Wormwood – Artemisia absinthium

Wormwood looks odd; grey-white, downy, with a scent that’s strangely pleasant and a taste that haunts. Its name repels, but herbal traditions revere it. Leaves pack potent medicine: parasite-killer, liver tonic, digestive spark.

History proves its worth. Wiped worms from guts since antiquity; hence the name. Culpeper praised it for liver sluggishness, gut pain, indigestion, gout, kidney stones. Externally, tincture or compress eases joint ache, sprains, bruises. Rudolf Weiss valued its nerve stimulation – balancing in small doses, infamous in absinthe excess.

Science confirms the old wisdom:

  • Boosts gastric juices, pancreatic enzymes, bile flow

  • Bitter absinthin triggers vagus nerve, firing up stomach, pancreas, liver

  • Artemisinin derivative fights malaria – 100% effective vs failing drugs

Modern uses align. Digestive dyskinesia, poor appetite, bile stagnation. Dysbiosis; bad bacteria, fungi, parasites – meets its match. Bloating, teeth-grinding, itchy bottom, chronic gut swell? Wormwood clears the mess.

Dose with respect: 1-2g dried or 1-2ml tincture.

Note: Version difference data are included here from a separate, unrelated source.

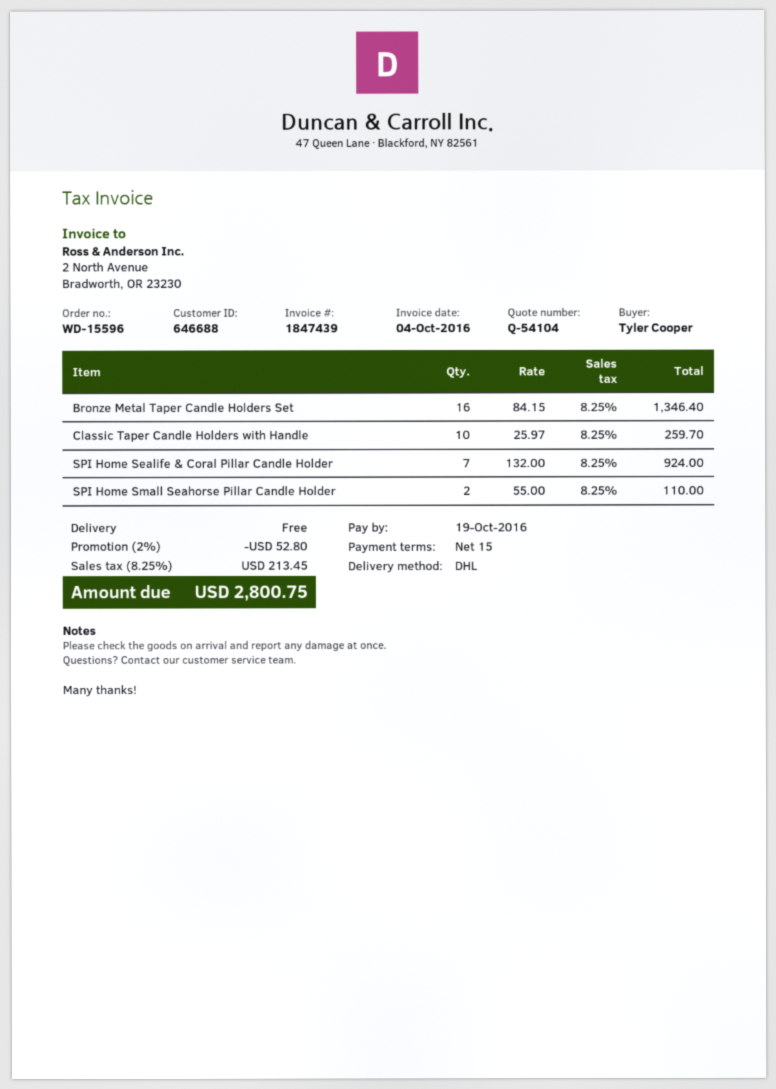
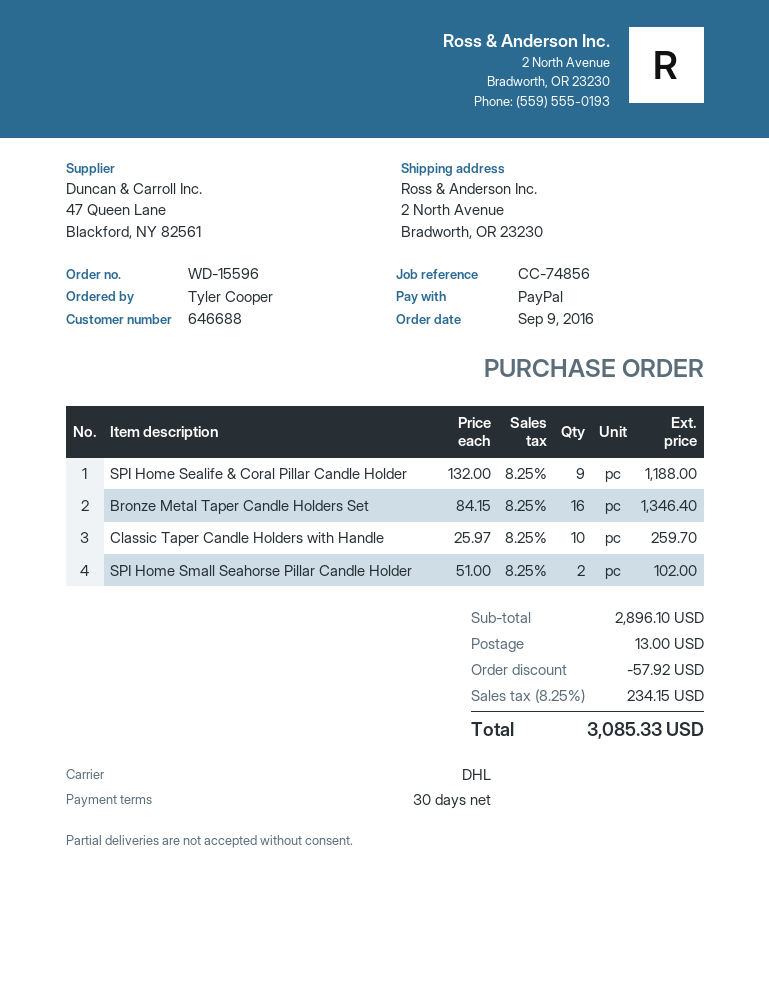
payment terms: 15 days -> 30 days
SPI Home Sealife & Coral Pillar Candle Holder: 7 x 132.00 = 924.00 -> 9 x 132.00 = 1188.00
SPI Home Small Seahorse Pillar Candle Holder: 2 x 55.00 = 110.00 -> 2 x 51.00 = 102.00
discount: 52.80 -> 57.92
shipping: 0.00 -> 13.00
tax: 8.25% = 213.45 -> 8.25% = 234.15
total: 2800.75 -> 3085.33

Capsules easiest (4x400mg evenings for infections). Pair with licorice, fennel, peppermint to soften its edge. Once daily, away from food, plenty water.

Caution carries weight. No pregnancy, breastfeeding, kids under 12. 1% allergy risk (cough, itch). Overdo it and toxicity bites – absinthe drove Van Gogh mad. Moderate use heals where others fail.

That heavy tongue coat, the languid pulse, the gut that bloats without reason; wormwood finds the hidden congestion. A fierce ally for bodies burdened by imbalance.